If President John F. Kennedy were alive today, he might quip: “Mask – not what your country can do for you, but mask – what you can do for your country.”
Truth is, whether, when, how, for what length of time, under what conditions people are wearing masks – is getting pretty complicated. In the end, prudence may be the best bet.
Putting aside politics – and all other issues – the use of masks to slow disease transmission is not novel. Doctors, nurses, caregivers have long worn masks, for individual and group protection.
The issue is controversial only because people do not like being told what to do – and in America have rights; masks are less pleasant than going about without one, and medical advice has varied.
Although most understand masks minimize germ transmission – which is why medical personnel wear them in an emergency, examination, and operating rooms – the value in various settings, using unchanged or unwashed masks, versus the burden and inconvenience, is increasingly debated.
On facts, some things are clear. Mask utility in closed spaces, where air is less well-circulated, is high. As medical studies in 2021 show, “a primary route of transmission of COVID-19 is via respiratory particles,” and “the preponderance of evidence indicates that mask wearing reduces transmissibility …” See, An evidence review of face masks against COVID-19.
One recent report: “A large, randomized trial led by researchers at Stanford Medicine and Yale University has found that wearing a surgical face mask over the mouth and nose is an effective way to reduce the occurrence of COVID-19 in community settings.” See, Surgical masks reduce COVID-19 spread, large-scale study shows.
Moreover, wide literature surveys – capturing big pools of medical data – offer fresh insight on mask use, seeming to confirm a new idea that masks can have inhalation and exhalation value.
New studies emerge weekly, making a summary overwhelming – so best to note sources offering real insight. One opens: “Less emphasis was laid on inhalation protection from virus transmission, an important aspect …,” thus “this review provides the most up‐to‐date information on the transmission modes of COVID‐19 virus in terms of droplets and aerosols,” “roles of masks in disease prevention and transmission … aspects of exhalation isolation and inhalation protection …” See, How effective is a mask in preventing COVID‐19 infection?.
In short, an overview of cutting-edge medical literature offers a cleaner view of mask utility – putting legal and political issues aside. Early confusions are resolved in favor of value.

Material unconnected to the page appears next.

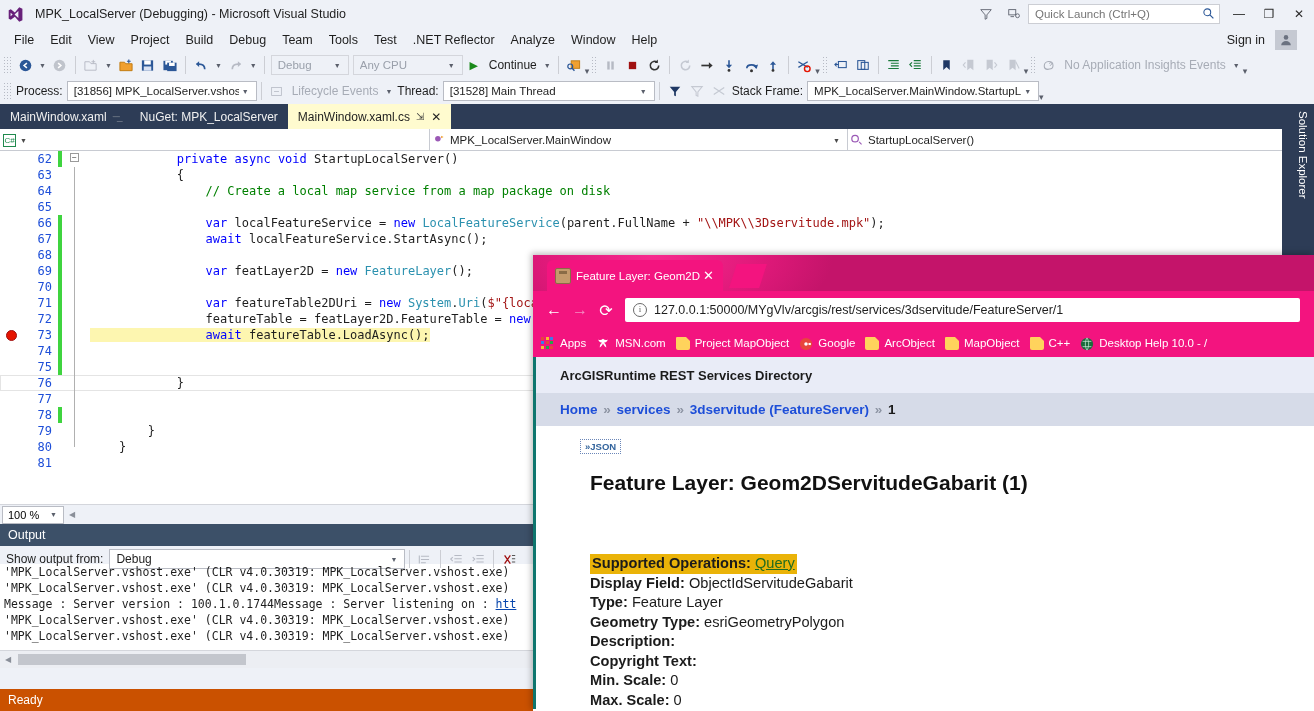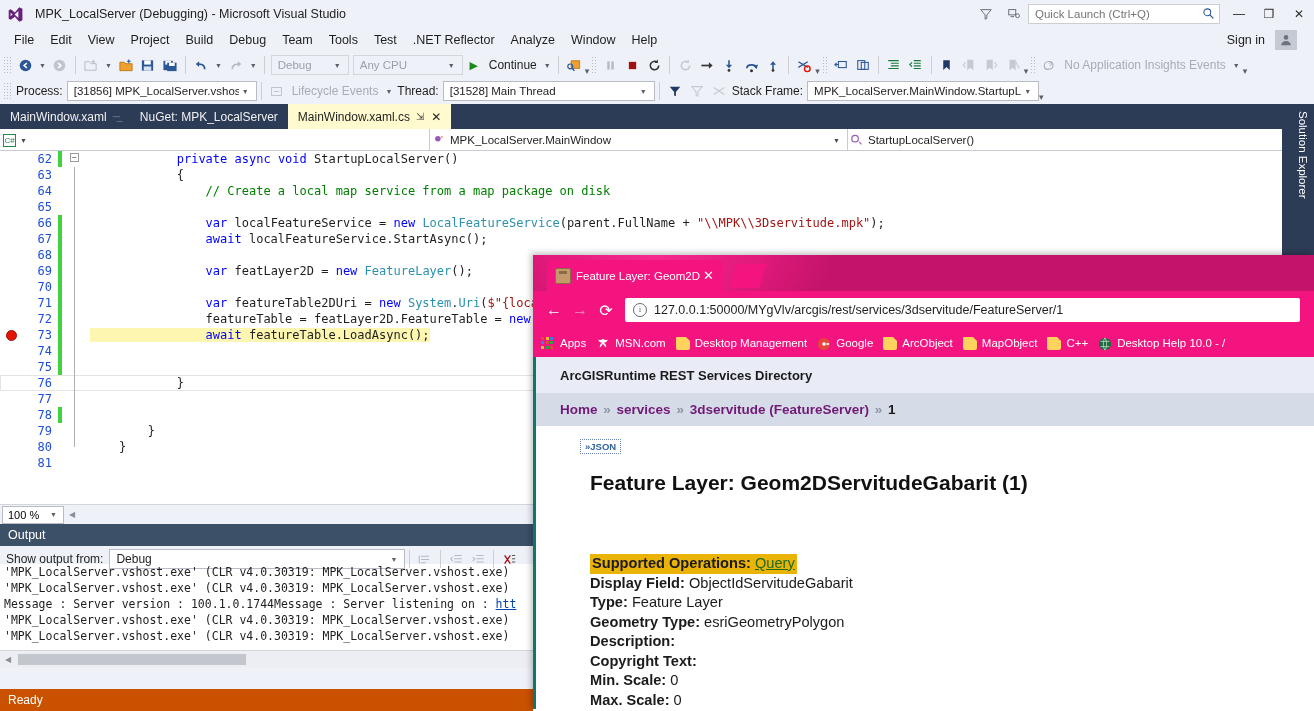"Desktop Management" span { text: Desktop Management -> Project MapObject }
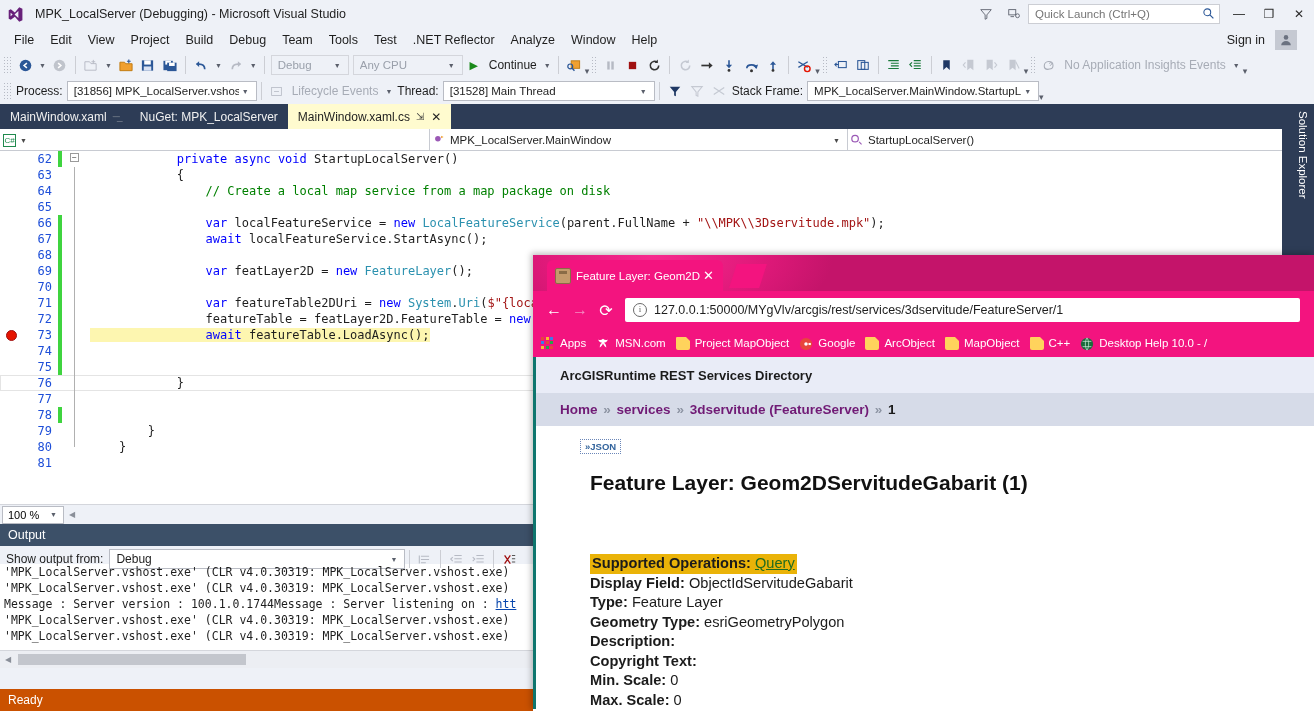"Home" .pg-crumbs a { color: #701a75 -> #1d4ed8 }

Even so, understanding how government and private sector treat masks – varying approaches, mandates, bans, and restrictions – is also important. So, here is a top view, for the moment.
At present, indoor requirements – regardless of vaccine – are prevalent in some states, including Hawaii, Illinois, Louisiana, Nevada, New Mexico, Oregon, and Washington, plus DC and Puerto Rico. For those unvaccinated, California, Connecticut, and New York still require indoor use.
Some states require outdoor mask use, such as Oregon and Washington (for events over 500). And even in states with no indoor or outdoor requirements, municipalities may have mandates. Then, of course, independent of all government policies, businesses have their own policies.
Looking back and ahead, some states lifted mandates, only to reconsider after “delta” emerged. In July, the CDC suggested those vaccinated wear masks indoors and in high-risk settings.
The CDC also urged masks in specific locations, such as health care venues, nursing homes, prisons, shelters, and on public transportation, such as on buses, in airports, train stations.
Interestingly, almost 30 states with mandates lifted them, and nearly a dozen never had them.
That said, masks are pressed by cities and counties, triggering pushback by states that do not favor mandates, such as Arkansas, Florida, Iowa, Montana, Tennessee, and Texas.
Confusing are local rules since they vary by venue, situation, age, where, and when – and come with exemptions based on disabilities, beliefs, and activities in the location for which rules exist.
Businesses also have the right to set rules and do for varying reasons, ranging from accommodating patrons to avoiding liability. Even Congress has rules, which have faced resistance, complaint, and rolling controversy.
All this brings us back to basics. While federal, state, municipality, school district, business, and other public and private venues all have their own rules, prudence is a sound, simple guide.
Americans are well advised – even these days – to “ask not what your country can do for you, but what you can do for your country,” JFK’s laconic guidance. At the same time, with a passing smile, we might note the variant: “Mask – not what your country can do for you, but mask – what you can do for your country.”